March 28, 2012 in City, Idaho, News
Killer Joseph Duncan gets new competency hearing
Condemned serial killer Joseph E. Duncan is getting another day in court.
Duncan, on death row for the torture slaying of a North Idaho boy he abducted in 2005 after slaughtering most of the youngster’s family, will undergo a hearing to determine whether he was mentally competent when he decided to represent himself and waive his appeal rights.
The move, which relates only to the sentencing phase rather than Duncan’s underlying conviction, comes after the U.S. Supreme Court declined to weigh in on the competency issue, leaving in place a lower court ruling.
The 9th U.S. Circuit Court of Appeals ruled last year that U.S. District Judge Edward Lodge should have ordered competency hearings to explore whether Duncan understood the implications in November 2008 when he told the judge that he didn’t want to appeal his triple death sentence for the kidnapping, torture and murder of 9-year-old Dylan Groene.
If Lodge concludes after the hearing that Duncan was incompetent, which his attorneys have previously argued he was, Lodge would be required to vacate Duncan’s death sentence and hold a second sentencing trial detailing the deadly claw-hammer attack on the Groene family at their small home at Wolf Lodge near Coeur d’Alene.

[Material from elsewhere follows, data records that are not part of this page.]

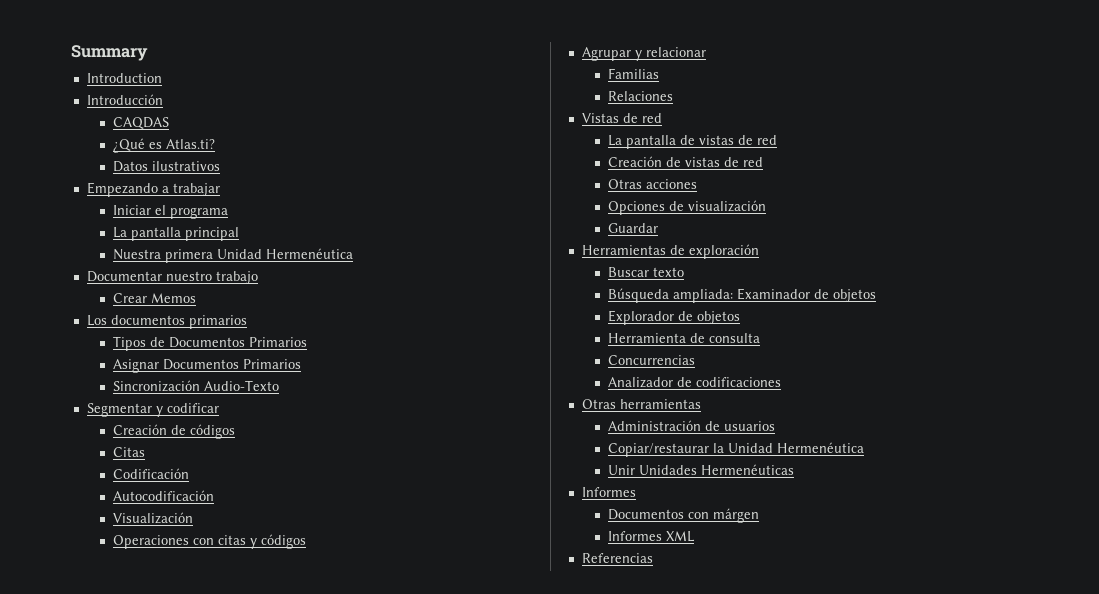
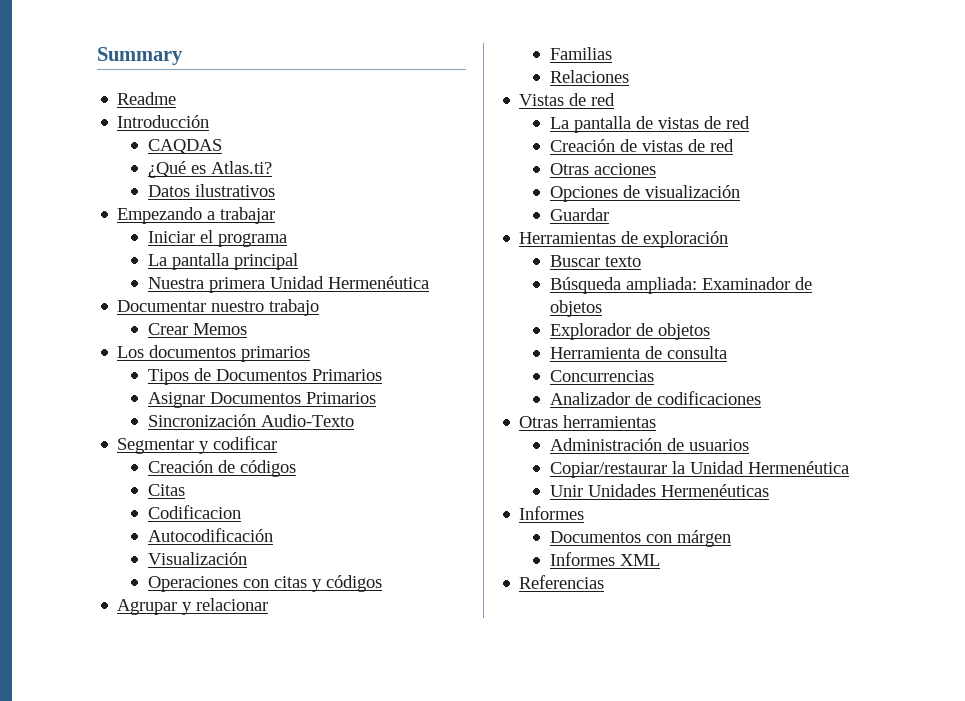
- Introduction
+ Readme
- Codificación
+ Codificacion

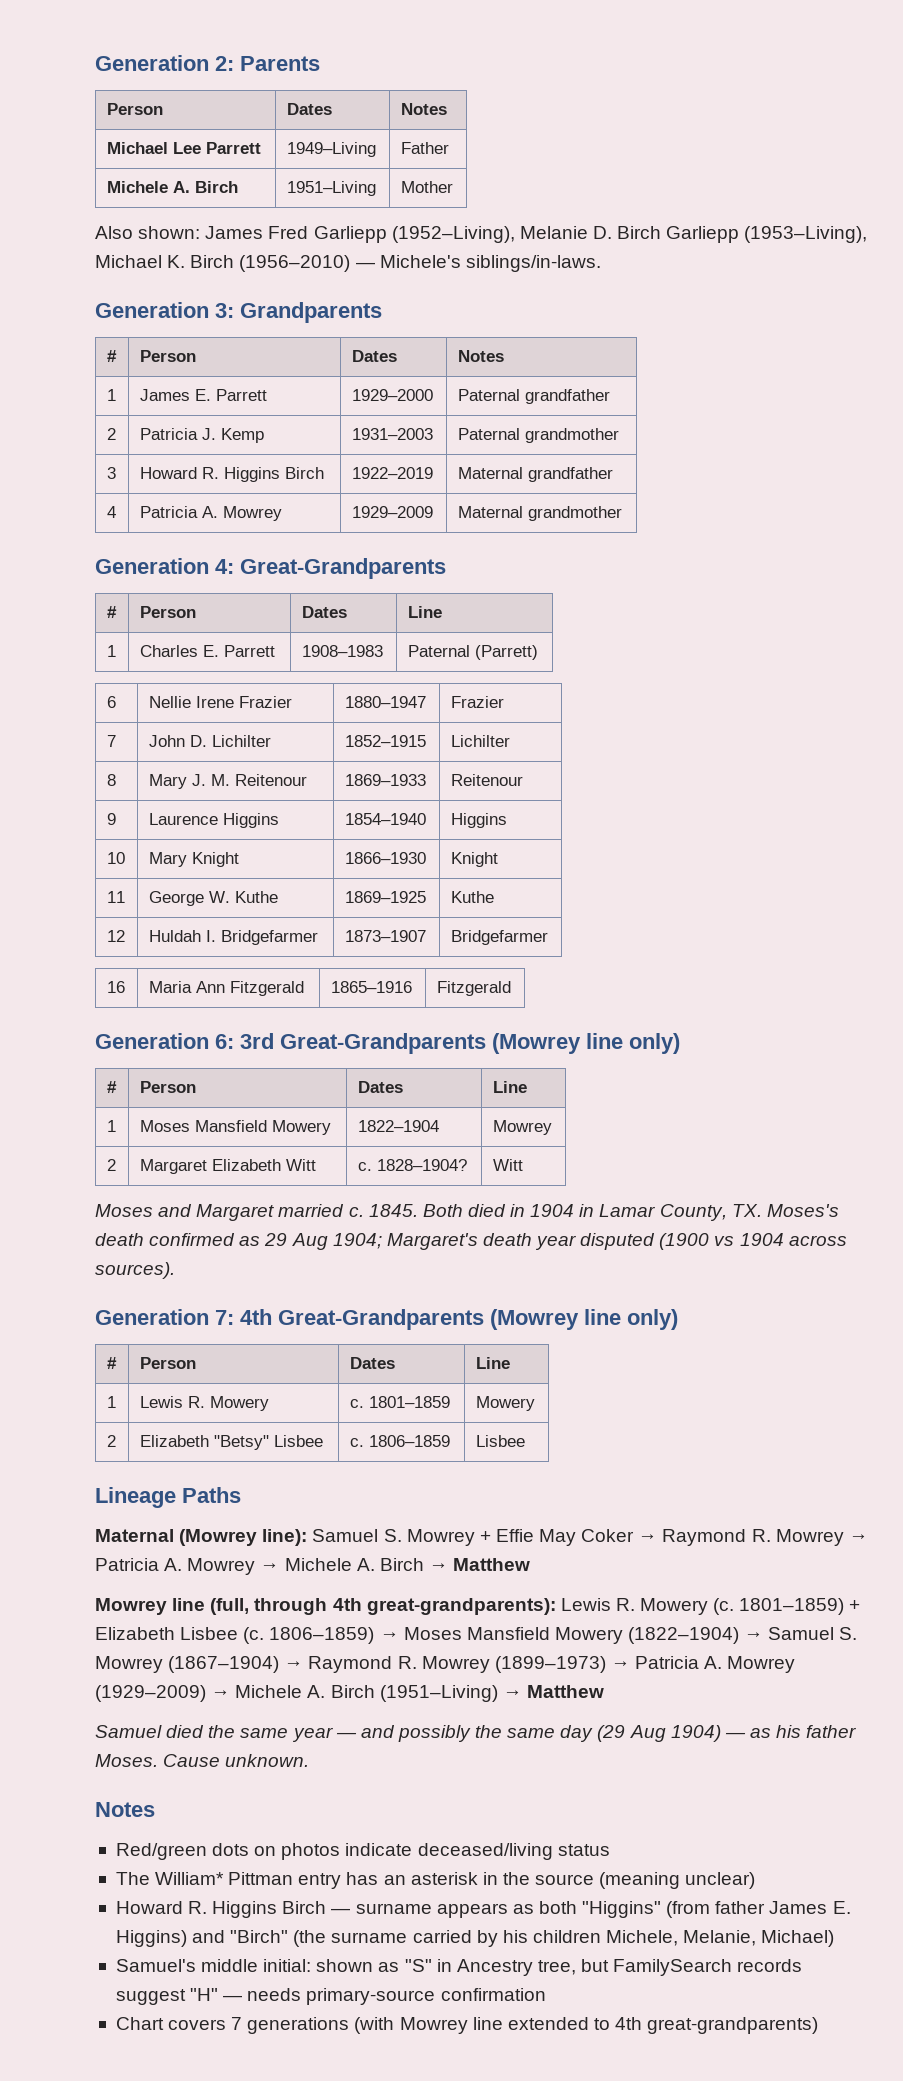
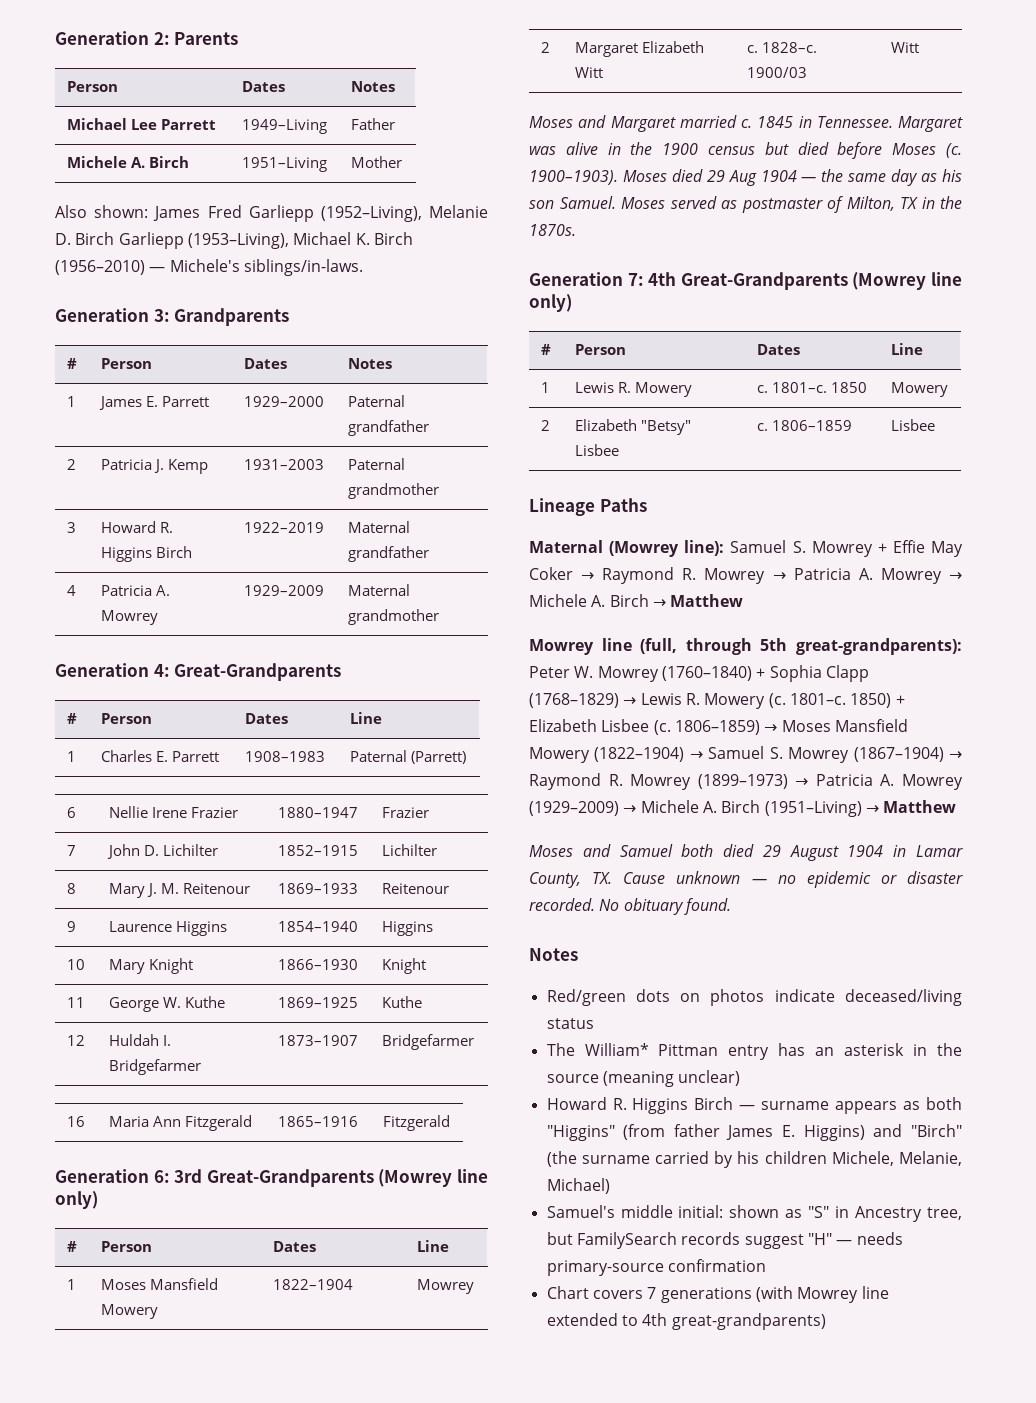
- 2 | Margaret Elizabeth Witt | c. 1828–1904? | Witt
+ 2 | Margaret Elizabeth Witt | c. 1828–c. 1900/03 | Witt
- 1845. Both died in 1904 in Lamar County, TX. Moses's death confirmed as 29 Aug 1904; Margaret's death year disputed (1900 vs 1904 across sources).
+ 1845 in Tennessee. Margaret was alive in the 1900 census but died before Moses (c. 1900–1903). Moses died 29 Aug 1904 — the same day as his son Samuel. Moses served as postmaster of Milton, TX in the 1870s.
- 1 | Lewis R. Mowery | c. 1801–1859 | Mowery
+ 1 | Lewis R. Mowery | c. 1801–c. 1850 | Mowery
- Mowrey line (full, through 4th great-grandparents): Lewis R. Mowery (c.
+ Mowrey line (full, through 5th great-grandparents): Peter W. Mowrey (1760–1840) + Sophia Clapp (1768–1829) → Lewis R. Mowery (c.
- 1801–1859) + Elizabeth Lisbee (c.
+ 1801–c. 1850) + Elizabeth Lisbee (c.
- Samuel died the same year — and possibly the same day (29 Aug 1904) — as his father Moses. Cause unknown.
+ Moses and Samuel both died 29 August 1904 in Lamar County, TX. Cause unknown — no epidemic or disaster recorded. No obituary found.

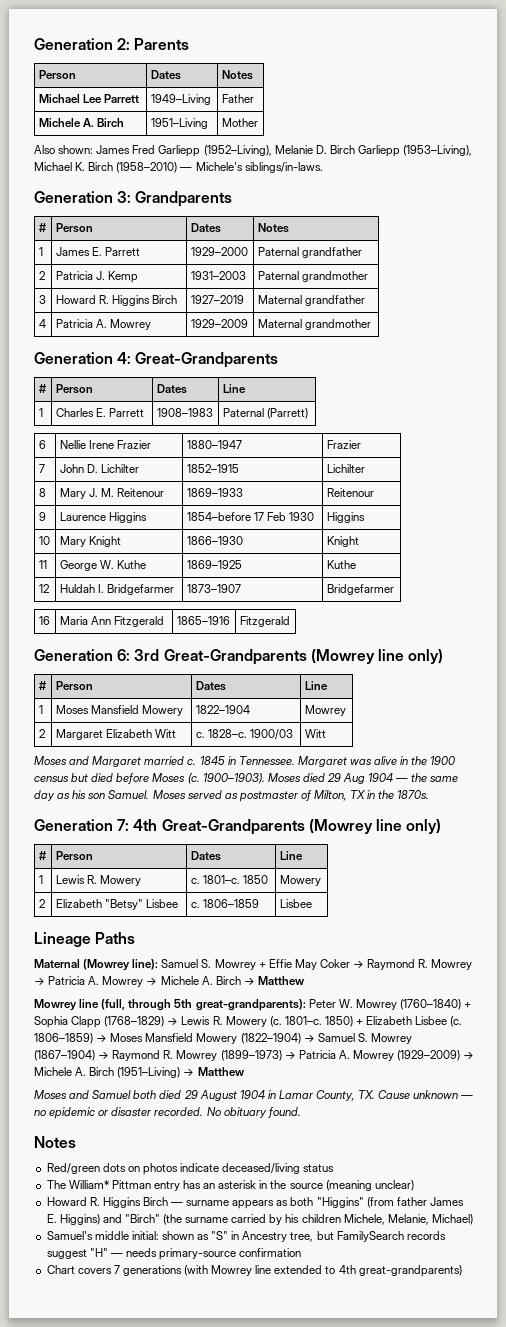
- Also shown: James Fred Garliepp (1952–Living), Melanie D. Birch Garliepp (1953–Living), Michael K. Birch (1956–2010) — Michele's siblings/in-laws.
+ Also shown: James Fred Garliepp (1952–Living), Melanie D. Birch Garliepp (1953–Living), Michael K. Birch (1958–2010) — Michele's siblings/in-laws.
- 3 | Howard R. Higgins Birch | 1922–2019 | Maternal grandfather
+ 3 | Howard R. Higgins Birch | 1927–2019 | Maternal grandfather
- 9 | Laurence Higgins | 1854–1940 | Higgins
+ 9 | Laurence Higgins | 1854–before 17 Feb 1930 | Higgins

“Judge Lodge, we anticipate, will take that up as soon as he has a chance to look at it,” said Wendy Olson, U.S. Attorney for Idaho. “He’ll assess what needs to be done to get that hearing ready to go. We’ll wait to hear from him about how he wants to proceed.”
Attorneys representing Duncan asked the 9th U.S. Circuit Court of Appeals last October to halt the proceedings so they could seek review by the U.S. Supreme Court. The denial to hear the case came Tuesday but wasn’t entered into the court record until today.
Olson previously said she believed Duncan was competent, even though Lodge held no actual competency hearing. In 2009, a judge and jury determined that Duncan was competent after weeks of testimony in connection to a separate child murder case in California.
But the 9th Circuit ruled in the Groene case that “reasonable doubt” exists, based on expert testimony, that Duncan was competent in 2008 when he waived his appeal and represented himself at the penalty phase of the case.
“In addition to the expert evidence, the district court had before it several letters written by Defendant in prison while waiting for his day in court. Often in those letters, Defendant made philosophical observations and arguments rooted in religious beliefs,” Judge Susan Graber wrote. “Some of those arguments appear rational … (he) implored his family members not to testify in his defense because, in his words, ‘there simply is no excuse or mitigating evidence to justify or minimize what I did.’
“But others of the Defendant’s statements are unusual and his writings suggest that those unusual beliefs played a significant role in his decisions about how to conduct his defense.”
Duncan killed three members of the Groene household in May 2005 so he could kidnap and molest the family’s two youngest children. He received three death sentences for the torture and killing of 9-year-old Dylan Groene. His younger sister, Shasta, who was 8 at the time, survived.
In the California case, Duncan was convicted of killing 10-year-old Anthony Martinez, bringing him a total of 11 life sentences in addition to being sentenced to death in the Groene case.
As of today, Duncan remains on death row at the federal penitentiary in Terre Haute, Ind.